If you possess a "can do" attitude, are driven by research and problem-solving, and thrive on challenges, this opportunity will interest you.
You’ll work closely with the Development and QA teams to continuously improve existing features and roll out new services, ensuring the high availability of our platform.
You’re comfortable with infrastructure and configuration, but also happy to roll up your sleeves, fix code, write tests, debug, and ship features.
REQUIREMENTS:
- Obsess about site reliability and performance, and ways to continuously improve the same
- Own and lead initiatives to define, design, and implement solutions that help prevent issues impacting availability/performance and reduce time to resolution
- Understand the overall ecomm architecture and identify opportunities to optimize with an eye on availability/performance
- Identify and execute on automation opportunities in the context of code deployment, problem identification, and resolution
- Act as a subject matter expert on SRE/DevOps best practices with Cloud Formation, Auto Scaling Groups, Build tools, Monitoring, and Configuration Management.

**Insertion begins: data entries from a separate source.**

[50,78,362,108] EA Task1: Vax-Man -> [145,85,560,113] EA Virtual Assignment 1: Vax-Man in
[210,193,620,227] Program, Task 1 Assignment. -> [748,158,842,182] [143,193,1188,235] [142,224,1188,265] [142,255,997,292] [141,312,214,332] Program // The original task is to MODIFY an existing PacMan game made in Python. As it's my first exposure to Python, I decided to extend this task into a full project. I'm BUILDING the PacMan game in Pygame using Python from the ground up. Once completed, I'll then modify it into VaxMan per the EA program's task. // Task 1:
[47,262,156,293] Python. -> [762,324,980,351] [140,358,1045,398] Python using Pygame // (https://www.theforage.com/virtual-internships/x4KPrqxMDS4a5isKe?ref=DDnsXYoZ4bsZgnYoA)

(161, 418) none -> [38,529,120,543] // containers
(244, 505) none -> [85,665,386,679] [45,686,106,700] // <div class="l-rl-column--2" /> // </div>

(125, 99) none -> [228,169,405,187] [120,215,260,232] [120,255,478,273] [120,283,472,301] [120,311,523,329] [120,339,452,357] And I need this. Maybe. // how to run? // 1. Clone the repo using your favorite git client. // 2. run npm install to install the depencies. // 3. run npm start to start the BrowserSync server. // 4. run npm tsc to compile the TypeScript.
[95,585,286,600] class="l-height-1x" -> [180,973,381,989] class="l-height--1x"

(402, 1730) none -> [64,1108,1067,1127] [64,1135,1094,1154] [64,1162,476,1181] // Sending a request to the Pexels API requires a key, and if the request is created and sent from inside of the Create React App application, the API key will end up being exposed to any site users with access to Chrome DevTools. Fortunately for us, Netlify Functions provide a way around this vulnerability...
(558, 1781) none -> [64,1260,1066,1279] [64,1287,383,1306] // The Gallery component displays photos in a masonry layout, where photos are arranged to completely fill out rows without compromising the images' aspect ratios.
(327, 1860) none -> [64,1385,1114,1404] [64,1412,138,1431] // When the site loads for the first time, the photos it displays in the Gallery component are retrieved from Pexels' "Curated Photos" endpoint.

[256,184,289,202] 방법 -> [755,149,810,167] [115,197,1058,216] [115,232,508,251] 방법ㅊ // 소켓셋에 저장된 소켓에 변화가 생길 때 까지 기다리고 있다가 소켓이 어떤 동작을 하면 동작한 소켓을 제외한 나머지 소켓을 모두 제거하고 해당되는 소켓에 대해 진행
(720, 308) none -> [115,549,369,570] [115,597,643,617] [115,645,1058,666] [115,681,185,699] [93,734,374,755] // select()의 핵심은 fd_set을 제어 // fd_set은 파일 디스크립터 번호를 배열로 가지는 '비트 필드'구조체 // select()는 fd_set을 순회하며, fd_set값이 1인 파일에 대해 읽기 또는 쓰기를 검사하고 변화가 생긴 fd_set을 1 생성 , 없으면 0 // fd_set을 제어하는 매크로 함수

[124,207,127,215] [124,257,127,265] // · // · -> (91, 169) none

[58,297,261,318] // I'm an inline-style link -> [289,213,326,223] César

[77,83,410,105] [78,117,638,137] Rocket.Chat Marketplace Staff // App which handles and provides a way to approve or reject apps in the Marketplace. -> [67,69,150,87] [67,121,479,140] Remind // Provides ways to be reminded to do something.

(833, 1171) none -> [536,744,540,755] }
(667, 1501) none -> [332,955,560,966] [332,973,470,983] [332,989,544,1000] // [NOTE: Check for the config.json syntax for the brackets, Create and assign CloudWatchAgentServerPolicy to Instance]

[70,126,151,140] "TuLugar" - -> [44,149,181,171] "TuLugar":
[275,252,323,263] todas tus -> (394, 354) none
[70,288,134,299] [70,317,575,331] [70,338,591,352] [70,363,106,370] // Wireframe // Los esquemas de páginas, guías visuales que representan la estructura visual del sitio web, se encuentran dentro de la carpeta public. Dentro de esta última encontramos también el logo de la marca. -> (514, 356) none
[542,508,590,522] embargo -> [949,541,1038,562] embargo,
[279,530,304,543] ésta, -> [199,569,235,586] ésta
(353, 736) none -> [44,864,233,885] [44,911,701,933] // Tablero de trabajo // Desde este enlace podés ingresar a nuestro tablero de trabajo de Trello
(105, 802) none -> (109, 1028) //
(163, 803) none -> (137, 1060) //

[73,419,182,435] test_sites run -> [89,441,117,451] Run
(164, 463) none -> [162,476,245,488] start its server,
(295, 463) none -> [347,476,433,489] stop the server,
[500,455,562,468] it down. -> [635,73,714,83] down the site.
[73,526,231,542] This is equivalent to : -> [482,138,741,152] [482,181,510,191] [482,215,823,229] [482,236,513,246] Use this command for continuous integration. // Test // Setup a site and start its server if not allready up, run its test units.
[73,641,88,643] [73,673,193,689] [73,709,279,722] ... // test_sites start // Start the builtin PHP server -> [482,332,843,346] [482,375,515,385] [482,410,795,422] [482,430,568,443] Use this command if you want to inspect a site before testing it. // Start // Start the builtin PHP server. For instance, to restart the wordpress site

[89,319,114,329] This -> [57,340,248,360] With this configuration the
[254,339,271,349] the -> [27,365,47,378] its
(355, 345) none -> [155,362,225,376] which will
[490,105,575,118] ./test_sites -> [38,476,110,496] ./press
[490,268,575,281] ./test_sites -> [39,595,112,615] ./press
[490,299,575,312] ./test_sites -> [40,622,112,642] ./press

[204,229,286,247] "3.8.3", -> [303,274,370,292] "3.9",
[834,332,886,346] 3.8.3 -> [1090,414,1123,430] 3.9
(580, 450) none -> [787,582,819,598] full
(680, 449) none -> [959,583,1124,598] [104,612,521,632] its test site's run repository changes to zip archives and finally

- Perform analysis of best practices and emerging concepts in DevOps, Infrastructure Automation, Akamai configuration management, and Enterprise Security;
- Continuously improve observability capabilities (e.g., Prometheus, Grafana, Splunk) to ensure the right leading indicators are monitored and appropriate response workflows are set up.
- Review and audit of existing solution, design, and system architecture;
- Perform profiling, troubleshooting of existing solutions, and improving performance of the systems under coverage;
Create technical documentation and maintain CI/CD pipeline ( Jenkins)
Job Qualifications:
- BS/MS (MS preferred) in Computer Science or equivalent work experience
- 4+ years experience supporting mission critical workloads like ecommerce in a distributed architecture environment
- Solid technical know-how and proven record of problem-solving in a distributed architecture setting
- Excellent critical thinking skills with demonstrated compelling work ethic
- Solid team player with the ability to collaborate cross-functionally with tech and business
- Excellent communication skills; demonstrated ability to explain complex technical issues to technical and non-technical audiences; owns a collaborative, partnership mentality.